For PLA, PLUS and MINUS probes, ligation and amplification were performed following the manufacturer instructions. Slides were then mounted using Duolink in Situ Mounting with DAPI. For IF, cells were stained with fluorescent secondary antibody (Suppl. Table S2), and nuclei were stained with Hoechst 3342 (1:1000, Cell Signaling). Slides were mounted with coverslip and ProLong Gold antifade (P36930, Thermo Fisher Scientific). Images were acquired with Leica SP8 Confocal Microscope (Leica Microsystems), z stack 0.46 μm, at a magnification of 63x.

Protein synthesis was evaluated incubating GSCs with the Click-it Plus OPP assay (20 μM; cat. C10456, Thermo Fisher Scientifics) for 1 h. Then, cells were rinsed twice and cytospinned at 300 rpm for 3 min, fixed with PFA 4% and permeabilized with PBS-Triton 0.5%. GSCs were then processed following the manufacturer instruction. Images were acquired using a Leica SP8 Confocal Microscope, z stack 0.46 μm, at a magnification of 63x. All fluorescent images were quantified using Fiji ImageJ software (https://imagej.net), with the following parameters: for AnnexinV and protein synthesis, mean fluorescence intensity (MFI) of positive spots was measured, whereas for DQ-BSA and PLA assay total positive spot area was calculated.

For colocalization experiments and 3D reconstruction, images were deconvolved using Hyugens software and 3D images were reconstructed using the Leica software. The colocalization was measured as the percentage of V1G1 signal that colocalizes with Tomm20 signal.

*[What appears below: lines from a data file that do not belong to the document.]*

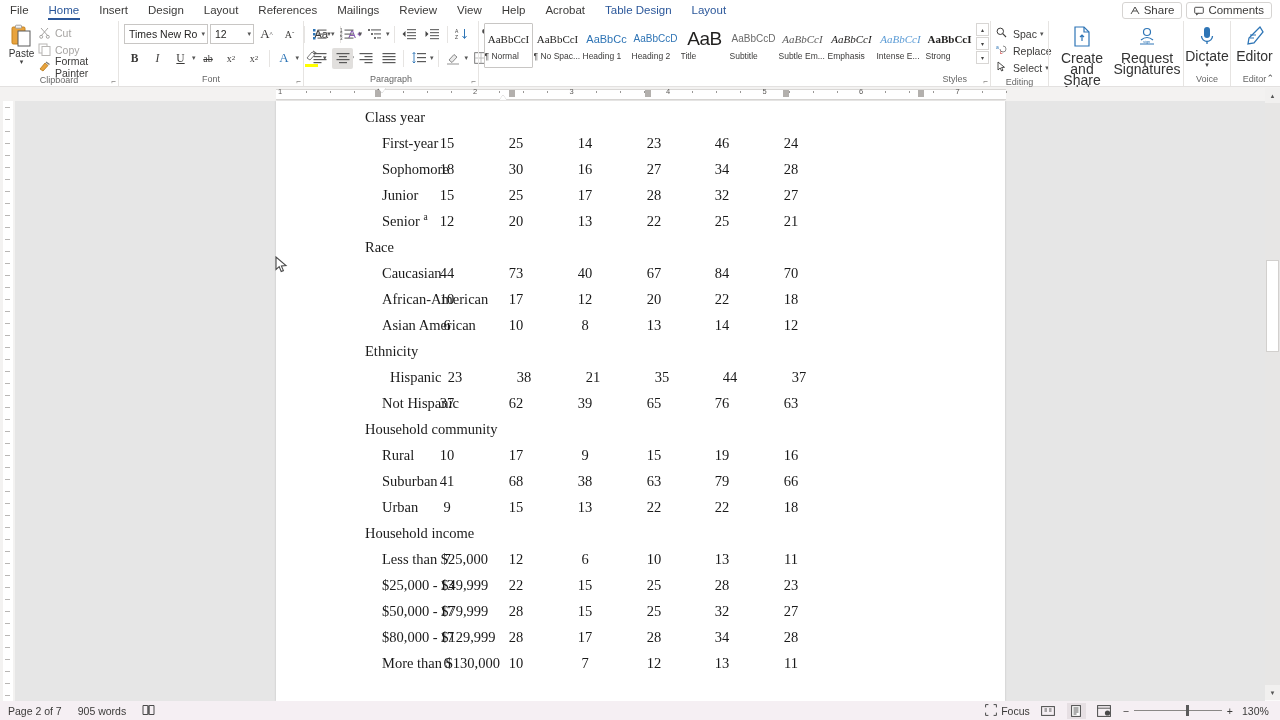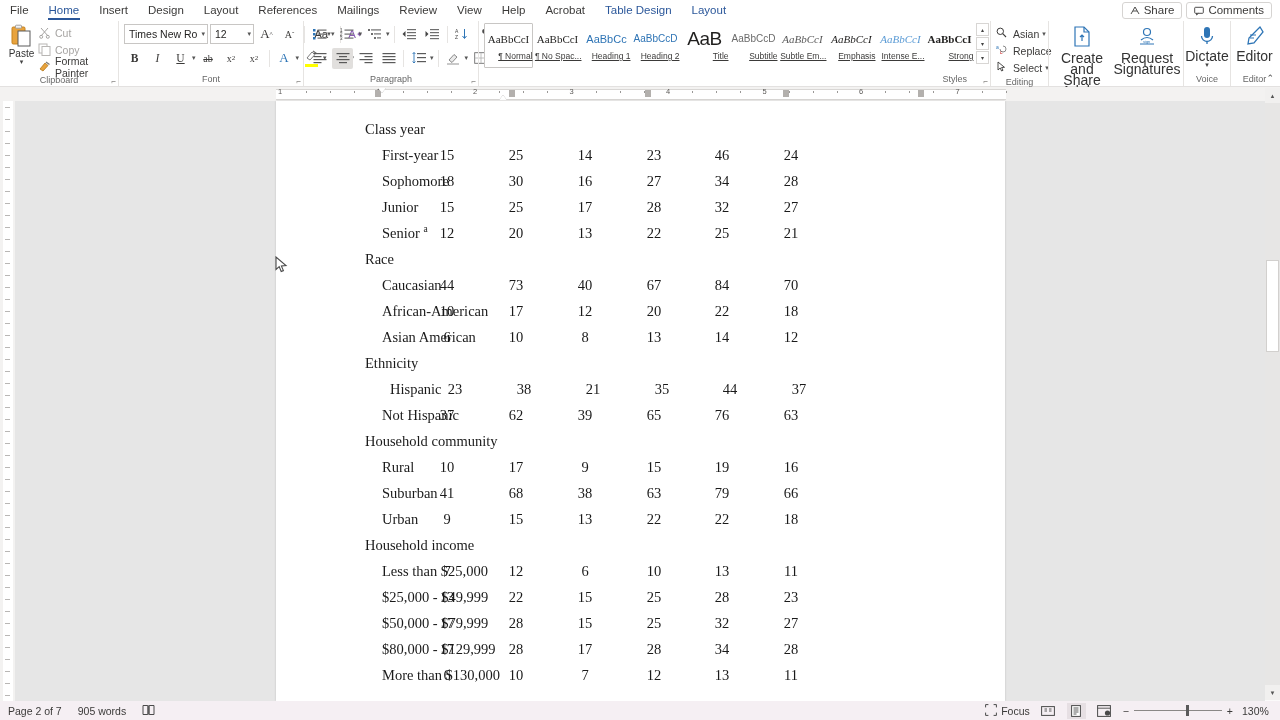--- a/index.html
+++ b/index.html
@@ -94,21 +94,21 @@
   .gallery { display: flex; align-items: stretch; }
   .style-card {
     width: 49px; height: 45px; border: 1px solid transparent; border-radius: 1px;
     display: flex; flex-direction: column; align-items: center; justify-content: center;
     padding-top: 1px;
   }
   .style-card.sel { border-color: #c8c6c4; background: #fff; }
   .sc-prev { font-size: 11px; color: #201f1e; font-family: "Liberation Serif", serif; line-height: 16px;
              white-space: nowrap; overflow: hidden; width: 47px; text-align: center; }
   .sc-name { font-size: 8.5px; color: #3b3a39; white-space: nowrap; overflow: hidden;
-             width: 48px; text-align: right; margin-top: 4px; text-decoration: underline; }
+             width: 48px; text-align: left; margin-top: 4px; }
   .gal-scroll { display: flex; flex-direction: column; justify-content: center; gap: 1px; padding-left: 2px;}
   .gs-btn { width: 13px; height: 13px; border: 1px solid #d8d6d4; background: #fff;
             font-size: 6px; color: #444; display: flex; align-items: center; justify-content: center; }
 
   
   .edit-item { font-size: 10.5px; color: #3b3a39; display: flex; align-items: center; gap: 4px; height: 17px; }
   .acro-btn { width: 62px; display: flex; flex-direction: column; align-items: center; }
   .acro-lbl { font-size: 14px; color: #333; text-align: center; line-height: 11px; }
   .ribbon-collapse { position: absolute; right: 6px; bottom: 3px; font-size: 9px; color: #444; }
 
@@ -141,21 +141,21 @@
   
   .workarea {
     position: absolute; top: 101px; left: 15px; width: 1250px; height: 600px;
     background: #e6e6e6;
   }
   .page {
     position: absolute; top: 0px; left: 261px; width: 729px; height: 600px;
     background: #ffffff; box-shadow: 0 0 2px rgba(0,0,0,0.18);
   }
   .doc {
-    position: absolute; top: 16px; left: 0px; width: 729px; height: 600px;
+    position: absolute; top: 4px; left: 0px; width: 729px; height: 600px;
     font-family: "Liberation Serif", serif;
     font-size: 14.5px; color: #1a1a1a;
   }
   .trow { position: absolute; left: 0; width: 729px; height: 26px; display: flex; align-items: center; }
   .tlabel { position: absolute; white-space: nowrap; }
   .tlabel.head { left: 89px; }
   .tlabel.sub  { left: 106px; }
   .tnum { position: absolute; text-align: center; width: 40px; }
   .sup { font-size: 9.5px; vertical-align: super; }
 
@@ -543,21 +543,21 @@
 
     <div class="group" style="width:58px">
       <div class="group-body" style="flex-direction:column;padding-top:2px">
         <div class="edit-item">
           <span class="mini-ico">
             <svg width="11" height="11" viewBox="0 0 11 11">
                 <circle cx="4.3" cy="4.3" r="3.2" fill="none" stroke="#3b3a39" stroke-width="1"></circle>
                 <path d="M6.7 6.7 L10 10" stroke="#3b3a39" stroke-width="1.1"></path>
               </svg>
           </span>
-          <span>Asian</span>
+          <span>Spac</span>
           <span class="caret">▾</span>
         </div>
         <div class="edit-item">
           <span class="mini-ico">
             <svg width="11" height="11" viewBox="0 0 11 11">
                 <text x="0" y="5" font-size="5" fill="#2e75b6">a</text>
                 <text x="4" y="10" font-size="5" fill="#c00000">c</text>
                 <path d="M7 2 A3 3 0 1 1 4 5" fill="none" stroke="#6e6e6e" stroke-width="0.8"></path>
               </svg>
           </span>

Cell staining and flow cytometry analysis

GSCs spheres were dissociated to single cell, filtered to avoid aggregates and washed in PBS. For the evaluation of mitochondria ROS levels, cells were stained with MitoSoX Red (1:1000 M36008, Molecular Probes) in HBSS for 10 min at 37 °C. To assess mitochondria depolarization, cells were stained in growth medium at 37 °C with TMRE (50 nM; T669, Thermo Fisher Scientific) for 10 min or with JC1 (MBS258016, MyBioSource) for 25 min. For cell cycle analysis, cells were fixed with ethanol 100% overnight at 4 °C, washed and stained with a mix of propidium and RNAse (550,825, BD Bioscience) for 15 min at 4 °C. Samples were acquired using FACSCanto II (BD Biosciences), data were subsequently analyzed with FlowJo v.10 software by Dean-Jett-Fox model.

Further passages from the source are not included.